The US currently imports more than 85% of the uranium used for power production. Uranium mining is likely to increase over the next decade in response to a renewed interest in nuclear energy in the United States, Asia, Europe, Africa and South America. Globally, there are currently 439 operating reactor units, 36 under construction, 93 in planning and 218 proposed (Yancey, 2008). Within the United States there are 104 operating nuclear reactors which produce about 19% of the US electricity (2007). More than 4000 mines have a history of uranium production in the United States, almost all of these in the western US (Yancey, 2008). The western United States was the world’s leading producer of uranium during the previous uranium booms in the 1950s and 1970s. The Organisation for Economic Co-operation and Development estimates that the US has about 377,000 tons of uranium reserves - about 6 % of the world’s supply.
In many deposits, uranium can be recovered by in-situ recovery (ISR) also referred to as in-situ leaching. ISR involves the injection of an oxygenated solution (lixiviant) into ground water which flows through the uranium deposit. Uranium is dissolved into the ground water/ lixiviant solution which is then recovered by extraction wells. The uranium is removed from the “pregnant”solution via ion exchange and processed into yellow cake, a uranium concentrate. The uranium depleted water is then refortified with the lixiviant and re-circulated through the deposit for continued recovery.

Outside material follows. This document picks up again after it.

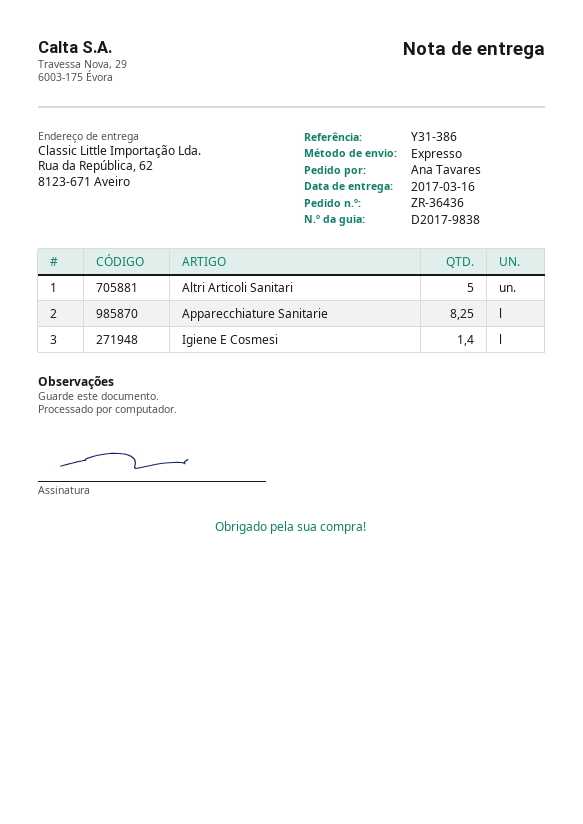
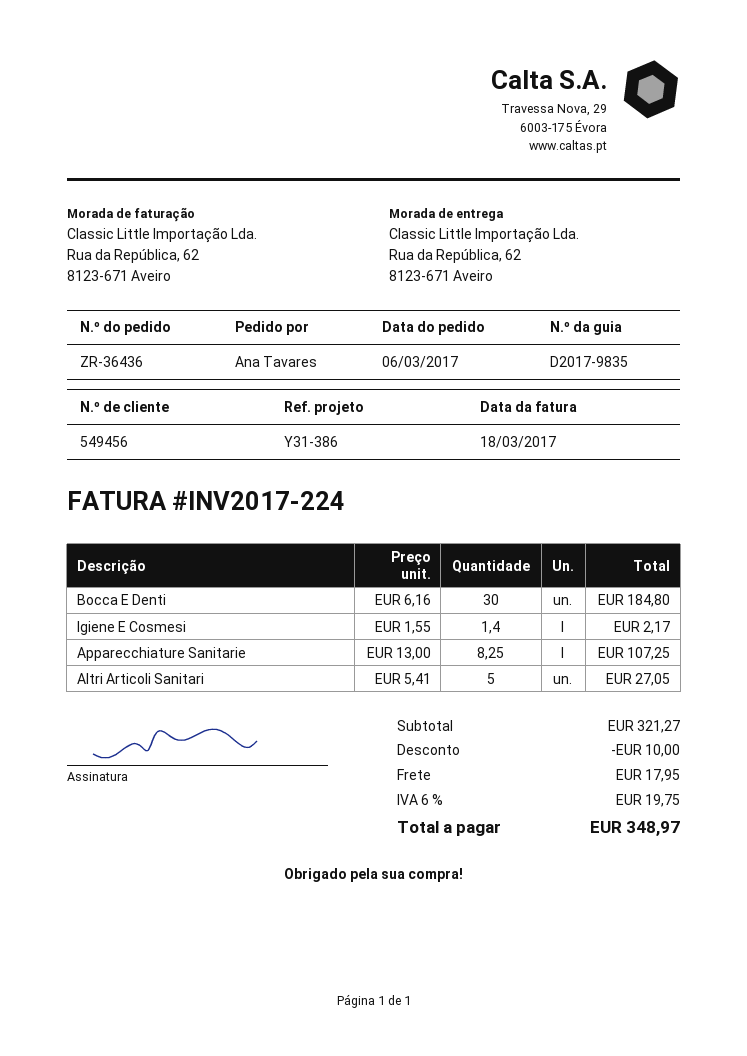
delivery note number: D2017-9838 -> D2017-9835
Bocca E Denti: none -> 30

The percentage of total global uranium production from ISR mines has increased from 16% in 2000 to 47% in 2013. ISR production in the USA began in Wyoming in 1960s (experimental) and the first commercial mine opened in 1974. Since then more than 30 ISR uranium mines have been permitted. Most currently operating ISR mines in USA began in 1990s and are located in South Dakota, Nebraska, Wyoming, New Mexico and Texas Total annual production typically under 1000 tons. Currently more than 12 ISR facilities are operating in the USA.
The Nuclear Regulatory Commission (NRC) regulates ISR operations. In contrast, conventional uranium mining is regulated by the OSM and individual State mine permitting agencies. The distinction is that NRC is responsible for regulating uranium recovery operations when the ore is processed and chemically treated. This happens in a uranium mill (ore processed from conventional open pit and underground mines) or during in-situ leaching. Therefore the NRC regulates ISR operations, uranium mills and disposal of solid and liquid waste from uranium recovery operations. The NRC has established a process where states can become Agreement States and implement NRC regulations for ISR facilities. Texas, Colorado and Utah have primacy. NRC regulated ISR facilities in Wyoming, Nebraska and South Dakota.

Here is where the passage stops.